***** RECORDS SHOWN *****

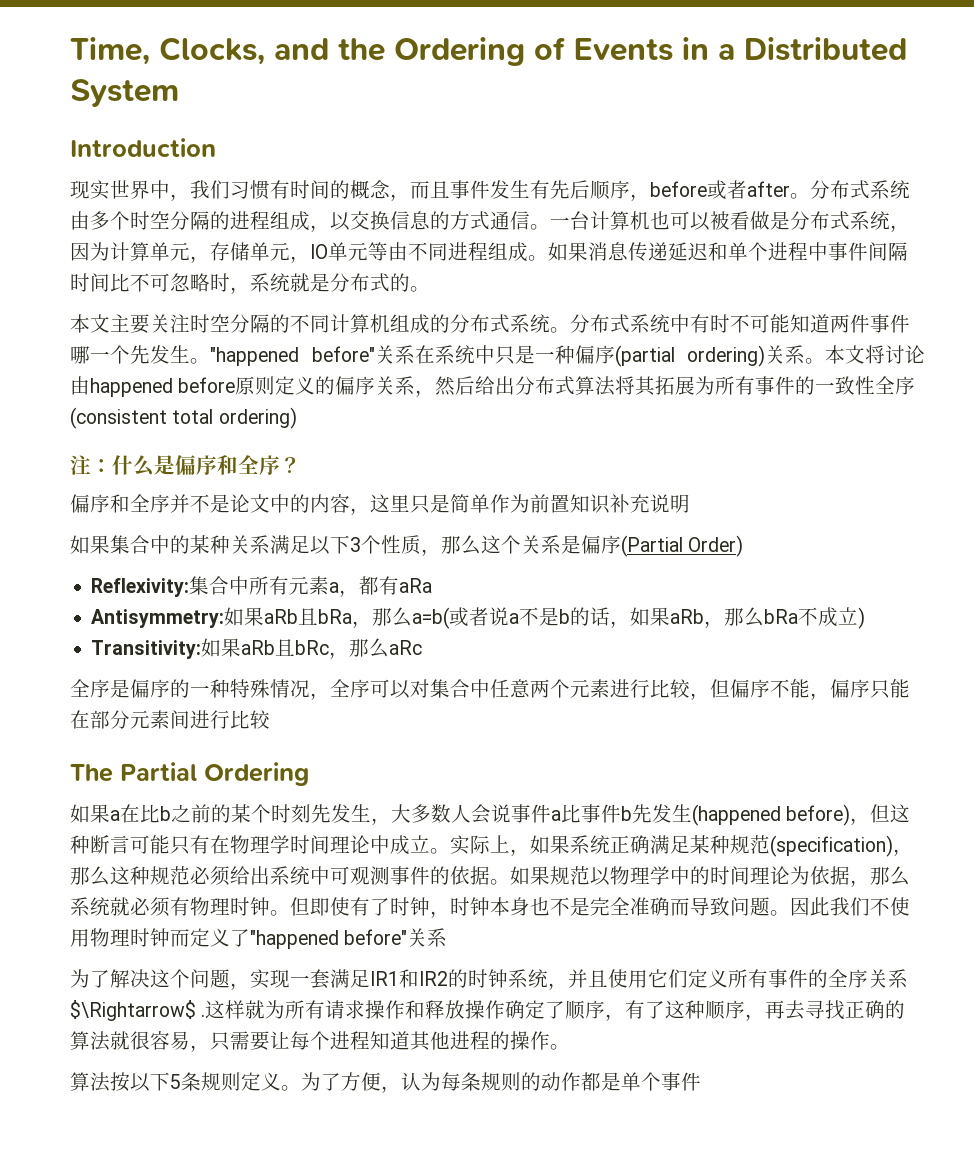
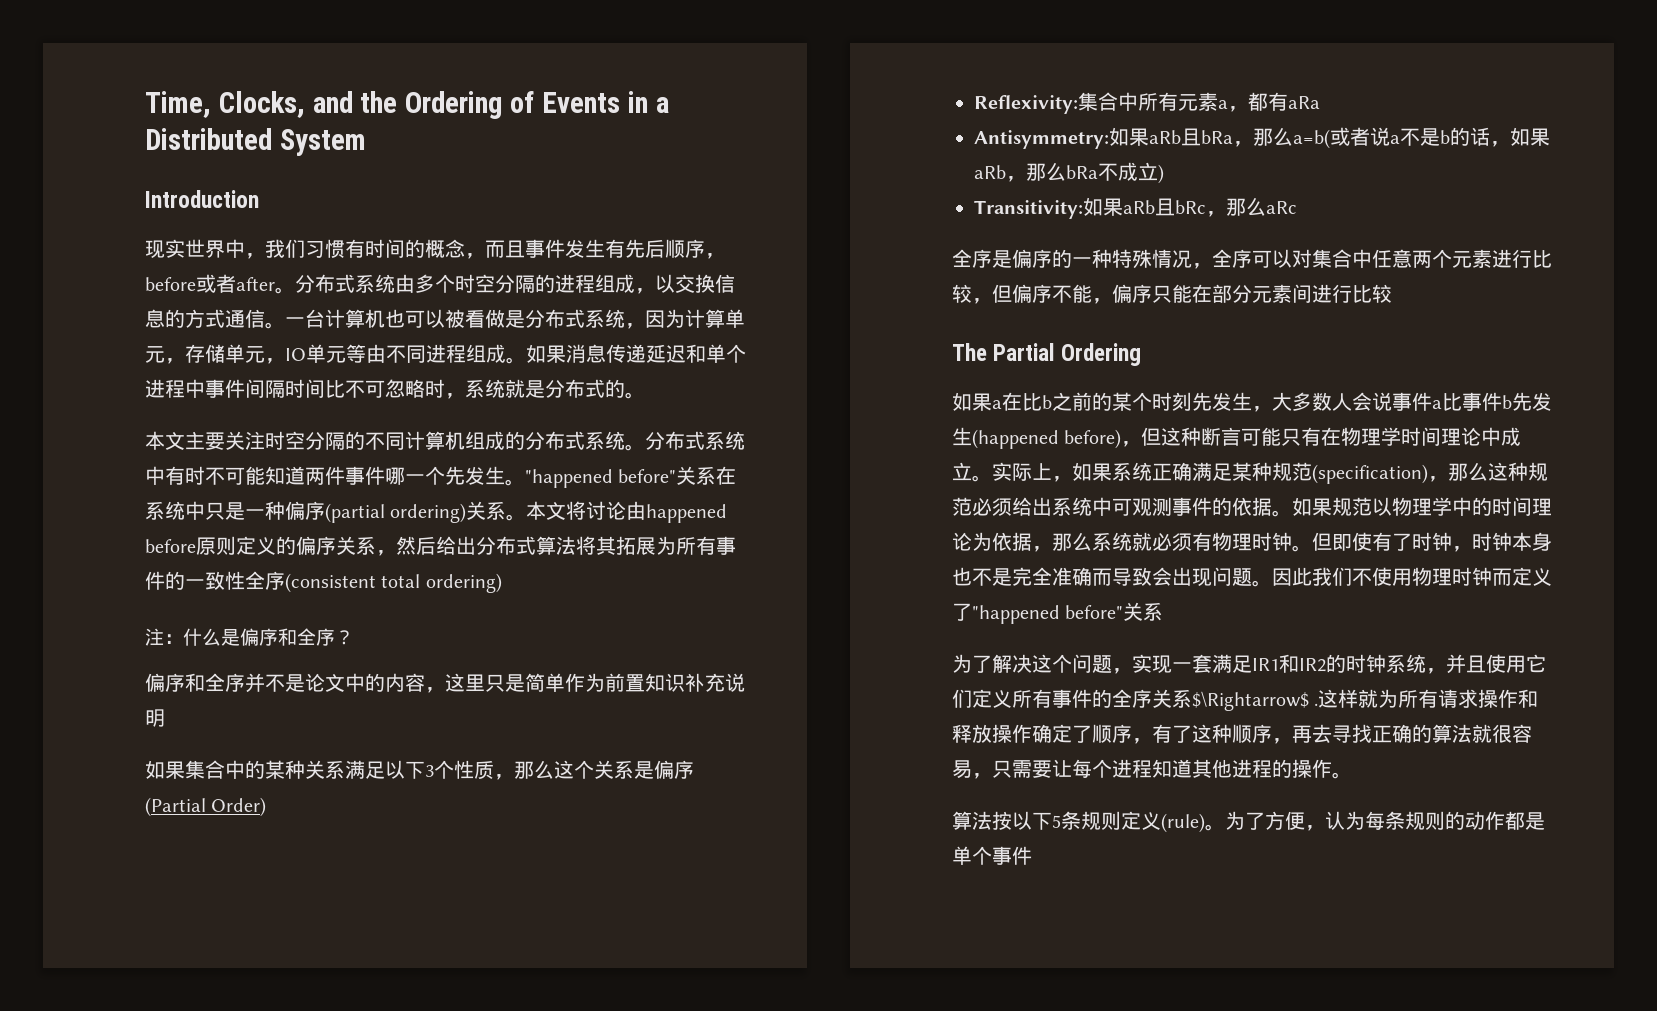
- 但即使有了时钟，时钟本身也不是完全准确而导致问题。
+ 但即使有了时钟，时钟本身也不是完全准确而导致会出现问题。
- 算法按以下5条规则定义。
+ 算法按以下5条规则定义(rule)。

*****
***** RECORDS SHOWN *****

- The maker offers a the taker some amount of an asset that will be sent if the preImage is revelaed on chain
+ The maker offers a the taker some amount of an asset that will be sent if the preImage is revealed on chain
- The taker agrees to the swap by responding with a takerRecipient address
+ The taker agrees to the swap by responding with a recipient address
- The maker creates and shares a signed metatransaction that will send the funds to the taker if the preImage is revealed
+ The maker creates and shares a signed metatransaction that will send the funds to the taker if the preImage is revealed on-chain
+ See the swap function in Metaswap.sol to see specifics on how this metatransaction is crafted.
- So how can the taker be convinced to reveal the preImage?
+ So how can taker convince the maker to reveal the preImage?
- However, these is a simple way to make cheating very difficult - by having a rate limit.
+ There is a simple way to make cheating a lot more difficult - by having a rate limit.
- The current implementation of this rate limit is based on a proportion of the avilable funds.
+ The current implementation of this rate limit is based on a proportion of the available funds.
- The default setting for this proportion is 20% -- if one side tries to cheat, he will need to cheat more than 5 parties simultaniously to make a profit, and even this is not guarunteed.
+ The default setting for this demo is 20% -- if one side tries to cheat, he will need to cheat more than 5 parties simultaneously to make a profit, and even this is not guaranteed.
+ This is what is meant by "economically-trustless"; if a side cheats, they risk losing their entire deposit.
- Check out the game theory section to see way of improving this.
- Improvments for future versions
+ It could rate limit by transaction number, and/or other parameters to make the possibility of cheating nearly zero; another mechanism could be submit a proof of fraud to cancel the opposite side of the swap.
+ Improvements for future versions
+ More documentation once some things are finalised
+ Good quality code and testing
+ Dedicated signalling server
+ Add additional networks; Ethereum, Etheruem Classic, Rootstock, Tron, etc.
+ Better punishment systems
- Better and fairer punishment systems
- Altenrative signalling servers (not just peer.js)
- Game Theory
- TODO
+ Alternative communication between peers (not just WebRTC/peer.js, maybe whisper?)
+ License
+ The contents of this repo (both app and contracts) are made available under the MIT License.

*****
***** RECORDS SHOWN *****

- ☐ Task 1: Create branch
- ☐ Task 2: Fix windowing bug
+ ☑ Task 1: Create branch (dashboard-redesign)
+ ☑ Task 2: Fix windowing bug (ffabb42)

*****

INSTRUCTIONS FOR THE TASK:
A single number is the whole answer: how many lines in the entries hold the word "creates".

THE COMPLETED TASK:
2